GJ Vink,
konsultan pertanian di Surabaya pernah menulis sejarah pembukaan tanah di Jombang Selatan. Pada abad ke-19 seluruh wilayahnya adalah tanah terlantar , tertutupi hutan belantara lebat dan gelap. Tetapi Vink menyakini dahulu daerah ini pernah direklamsi dan diami. Setidaknya hal ini dapat dibuktikan dengan ditemukannya benda-benda bersejarah masa Kerajaan Mojopahit kuno. Seperti temuan di Mojoagung, daerah sebelah utara Mojowarno. Hal ini juga diperkuat dengan temuan peneliti Mojopahit, Ir. Maclaine Pont. Bahwa Ibukota Kerajaan Mojopahit adalah kota raksasa berukuran 12 x 12 km.

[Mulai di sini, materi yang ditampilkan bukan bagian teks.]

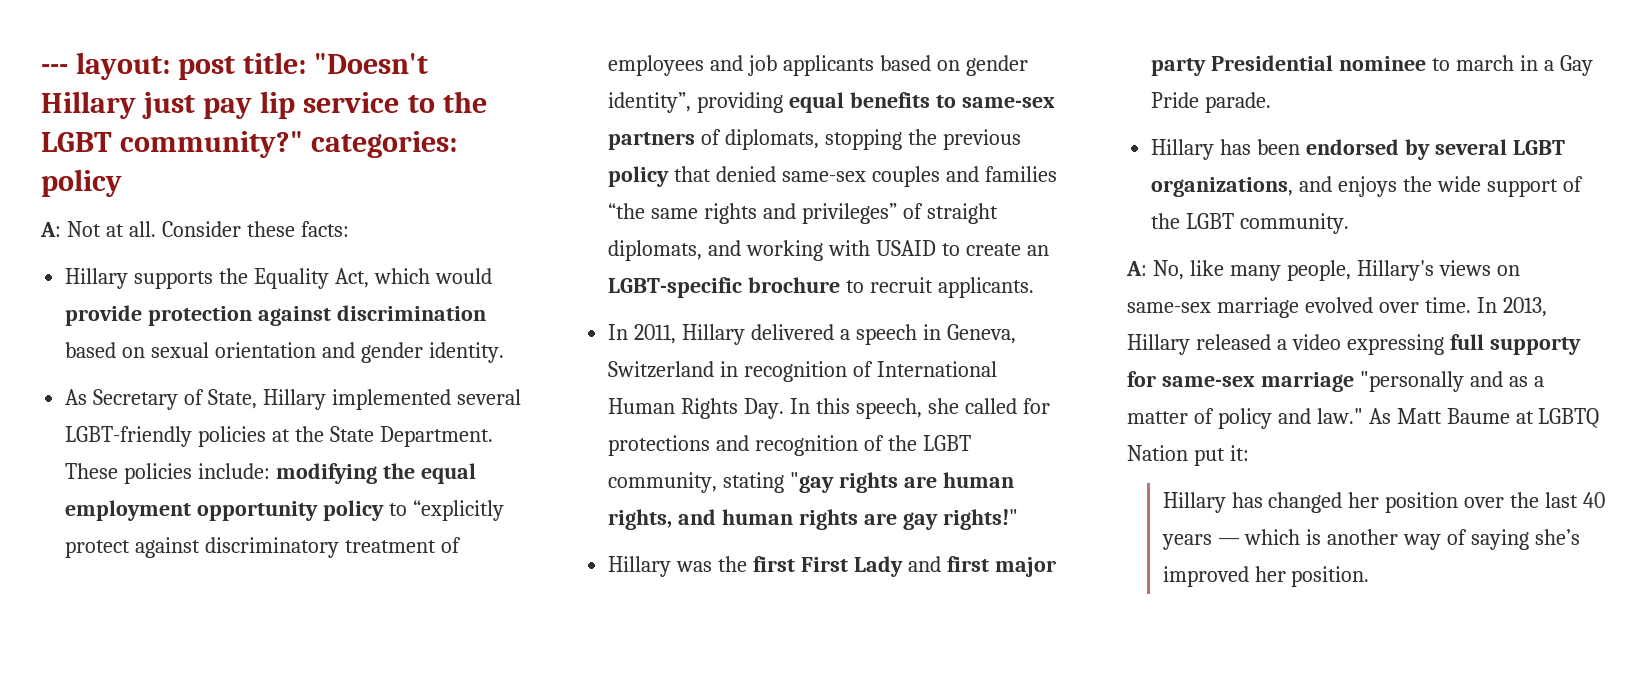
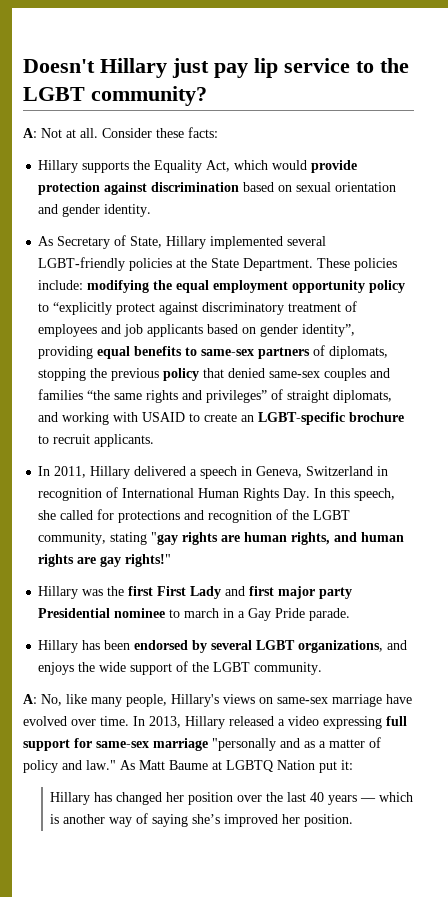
- --- layout: post title: "Doesn't Hillary just pay lip service to the LGBT community?" categories: policy
+ Doesn't Hillary just pay lip service to the LGBT community?
- A: No, like many people, Hillary's views on same-sex marriage evolved over time.
+ A: No, like many people, Hillary's views on same-sex marriage have evolved over time.
- In 2013, Hillary released a video expressing full supporty for same-sex marriage "personally and as a matter of policy and law."
+ In 2013, Hillary released a video expressing full support for same-sex marriage "personally and as a matter of policy and law."

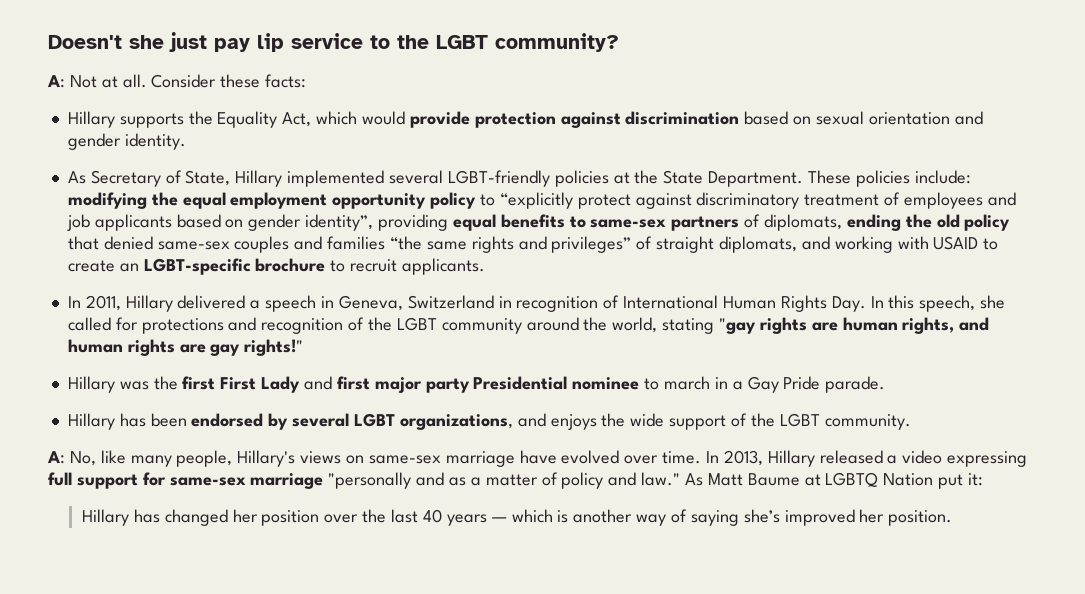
- Doesn't Hillary just pay lip service to the LGBT community?
+ Doesn't she just pay lip service to the LGBT community?
- These policies include: modifying the equal employment opportunity policy to “explicitly protect against discriminatory treatment of employees and job applicants based on gender identity”, providing equal benefits to same-sex partners of diplomats, stopping the previous policy that denied same-sex couples and families “the same rights and privileges” of straight diplomats, and working with USAID to create an LGBT-specific brochure to recruit applicants.
+ These policies include: modifying the equal employment opportunity policy to “explicitly protect against discriminatory treatment of employees and job applicants based on gender identity”, providing equal benefits to same-sex partners of diplomats, ending the old policy that denied same-sex couples and families “the same rights and privileges” of straight diplomats, and working with USAID to create an LGBT-specific brochure to recruit applicants.
- In 2011, Hillary delivered a speech in Geneva, Switzerland in recognition of International Human Rights Day. In this speech, she called for protections and recognition of the LGBT community, stating "gay rights are human rights, and human rights are gay rights!"
+ In 2011, Hillary delivered a speech in Geneva, Switzerland in recognition of International Human Rights Day. In this speech, she called for protections and recognition of the LGBT community around the world, stating "gay rights are human rights, and human rights are gay rights!"

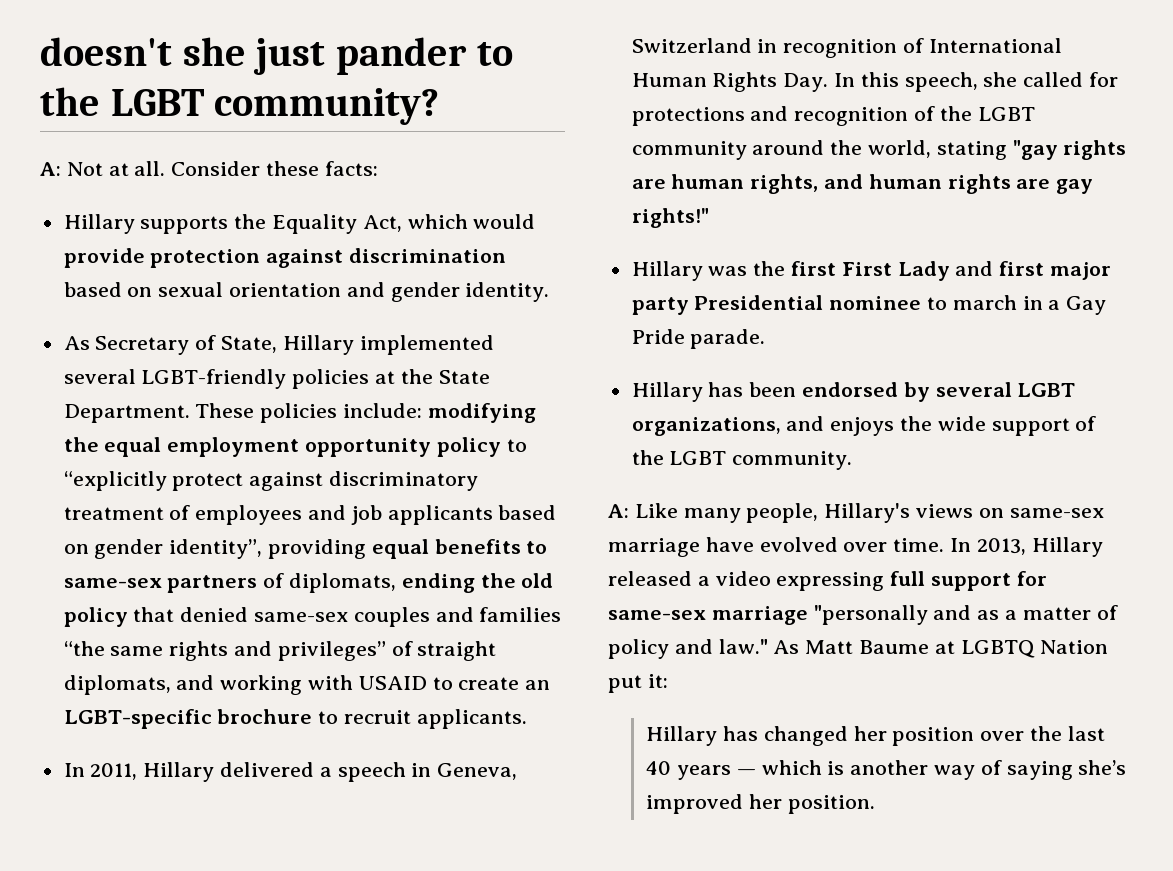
- Doesn't she just pay lip service to the LGBT community?
+ doesn't she just pander to the LGBT community?
- A: No, like many people, Hillary's views on same-sex marriage have evolved over time.
+ A: Like many people, Hillary's views on same-sex marriage have evolved over time.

Peta Valentijn, Area Karesidenan Surabaya Sebelah Selatan tahun 1708
Awal abad ke-19 seluruh wilayah itu tertutup hutan lebat. Baru pada tahun 1829 seorang mantan tentara, Coenraad Laurens Coolen membukanya disebelah selatan. Pengajuan Coolen atas tanah di Ngoro disetujui pemerintah. Dengan akta van afstand (akta pelepasan) tanggal 26 Januari 1829 dan disetujui dengan Regeering, Keputusan Pemerintah tanggal 12 Maret 1829 No. 3. Coolen memperoleh tanah Ngoro dengan hak erfpacht atau sewa jangka panjang selama 25 tahun.

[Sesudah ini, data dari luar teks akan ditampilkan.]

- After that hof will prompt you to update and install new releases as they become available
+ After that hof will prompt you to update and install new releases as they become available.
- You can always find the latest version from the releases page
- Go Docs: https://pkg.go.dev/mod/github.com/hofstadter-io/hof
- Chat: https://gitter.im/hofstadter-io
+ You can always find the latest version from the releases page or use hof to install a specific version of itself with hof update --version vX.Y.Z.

Coolen membajak tanah ( Jw.siengkal )
Tata kelola desa pada dasarnya tidak terlalu berbeda dengan desa-desa lain di luar Ngoro. Hanya dalam kegiatan kerohanian yang memiliki keunikan tersendiri. Contohnya, dalam memulai membuka sawah, Coolen memimpin sendiri ritual buka siti (membuka lahan) satu perpaduan doa Jawa dan Kristen. Saat membajak sawah dia melantunkan tembang jawa berisi pemujaan kepada Tuhan dan Dewi Sri dan dilantunkan dengan bacaan syair Jawa yang bernuansa Jawa dan Kristen. Contoh tembangnya ,
“Dhuh Allah Rama kawula ingkang wonten Swarga kang nglangkungi kwasane kang dilancarkan nyipta bumi lan langit. Tetepa anggen kawula tetani, cikal binukak siti ginawe pera, pangukuh buntut secangker/ pacengkeng kalen kawula. Raden Panjarat/ pancurat kang nduweni kwasa, siblak pecut si raja kaya, ron du garu/ megaru kang gawe rata kekedhokan kawula, kang dadi remenane mbok Sri Sedana kang rupa pari. Ingkang peparing Allah ingkang Maha Suci, iya Illahailelah Yesus Kristus Roh Allah”
Perselisihan dengan Coolen membuat Abisai pergi meninggalkan Ngoro. Mantan tangan kanan Coolen ini membuka hutan Kracil yang nantinya diberi nama Mojowarno.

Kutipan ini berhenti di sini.